● **PROBLEM DESCRIPTION**: When you copy the data that follows, reproduce every word exactly and leave out the images.

Dataset entries:
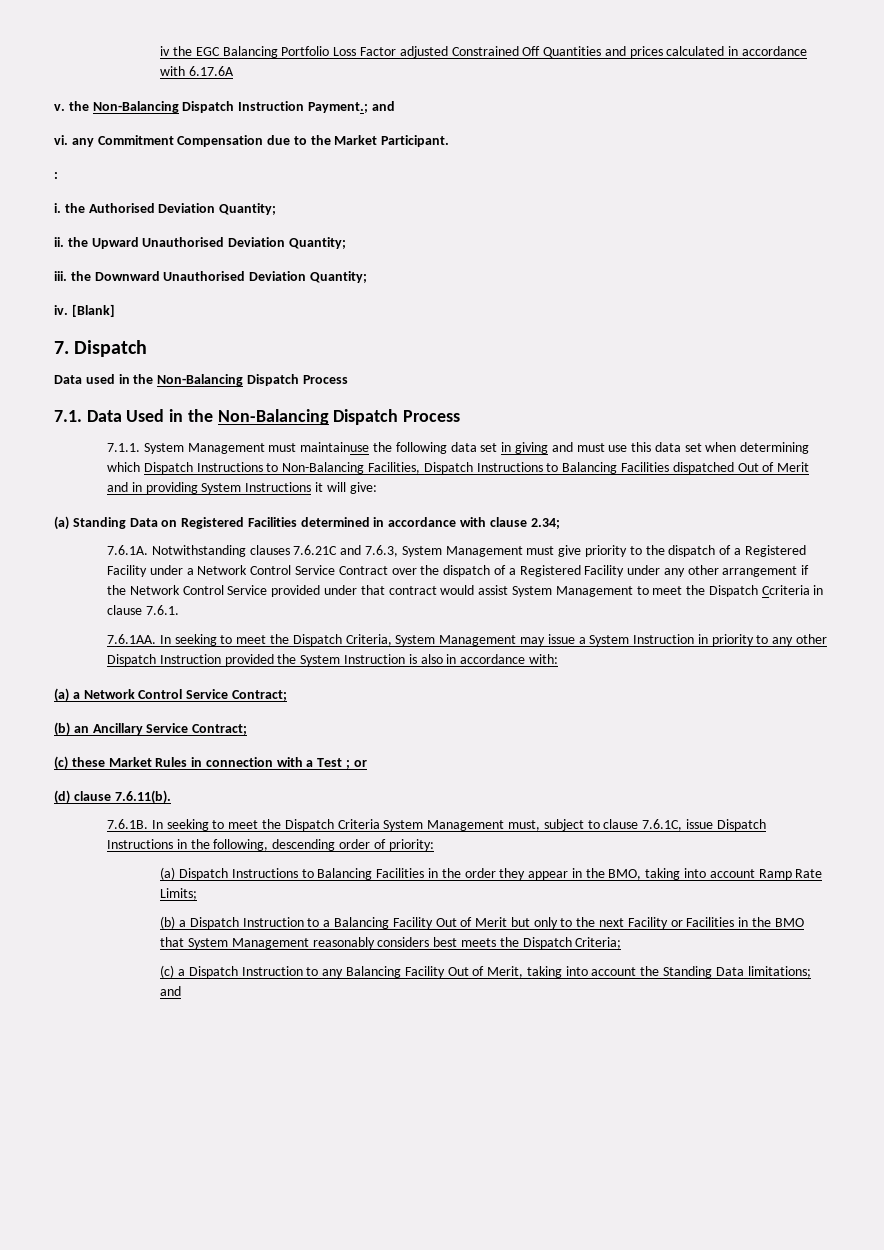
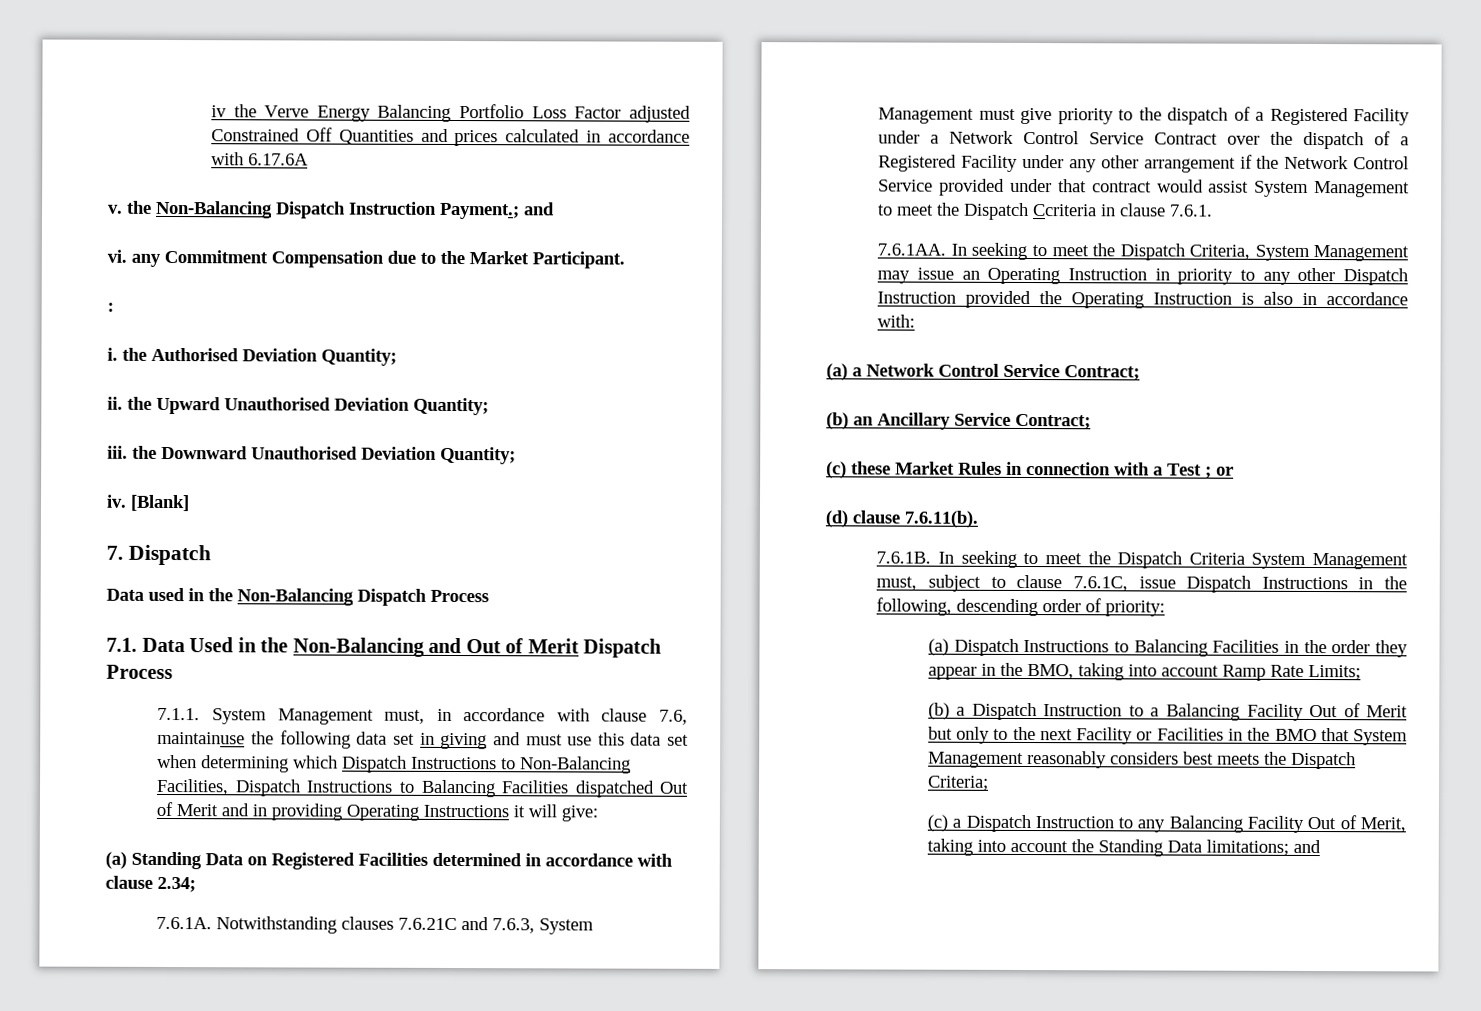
- iv the EGC Balancing Portfolio Loss Factor adjusted Constrained Off Quantities and prices calculated in accordance with 6.17.6A
+ iv the Verve Energy Balancing Portfolio Loss Factor adjusted Constrained Off Quantities and prices calculated in accordance with 6.17.6A
- 7.1. Data Used in the Non-Balancing Dispatch Process
+ 7.1. Data Used in the Non-Balancing and Out of Merit Dispatch Process
- 7.1.1. System Management must maintainuse the following data set in giving and must use this data set when determining which Dispatch Instructions to Non-Balancing Facilities, Dispatch Instructions to Balancing Facilities dispatched Out of Merit and in providing System Instructions it will give:
+ 7.1.1. System Management must, in accordance with clause 7.6, maintainuse the following data set in giving and must use this data set when determining which Dispatch Instructions to Non-Balancing Facilities, Dispatch Instructions to Balancing Facilities dispatched Out of Merit and in providing Operating Instructions it will give:
- 7.6.1AA. In seeking to meet the Dispatch Criteria, System Management may issue a System Instruction in priority to any other Dispatch Instruction provided the System Instruction is also in accordance with:
+ 7.6.1AA. In seeking to meet the Dispatch Criteria, System Management may issue an Operating Instruction in priority to any other Dispatch Instruction provided the Operating Instruction is also in accordance with:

● **PROBLEM SOLUTION**:
- iv the EGC Balancing Portfolio Loss Factor adjusted Constrained Off Quantities and prices calculated in accordance with 6.17.6A
+ iv the Verve Energy Balancing Portfolio Loss Factor adjusted Constrained Off Quantities and prices calculated in accordance with 6.17.6A
- 7.1. Data Used in the Non-Balancing Dispatch Process
+ 7.1. Data Used in the Non-Balancing and Out of Merit Dispatch Process
- 7.1.1. System Management must maintainuse the following data set in giving and must use this data set when determining which Dispatch Instructions to Non-Balancing Facilities, Dispatch Instructions to Balancing Facilities dispatched Out of Merit and in providing System Instructions it will give:
+ 7.1.1. System Management must, in accordance with clause 7.6, maintainuse the following data set in giving and must use this data set when determining which Dispatch Instructions to Non-Balancing Facilities, Dispatch Instructions to Balancing Facilities dispatched Out of Merit and in providing Operating Instructions it will give:
- 7.6.1AA. In seeking to meet the Dispatch Criteria, System Management may issue a System Instruction in priority to any other Dispatch Instruction provided the System Instruction is also in accordance with:
+ 7.6.1AA. In seeking to meet the Dispatch Criteria, System Management may issue an Operating Instruction in priority to any other Dispatch Instruction provided the Operating Instruction is also in accordance with:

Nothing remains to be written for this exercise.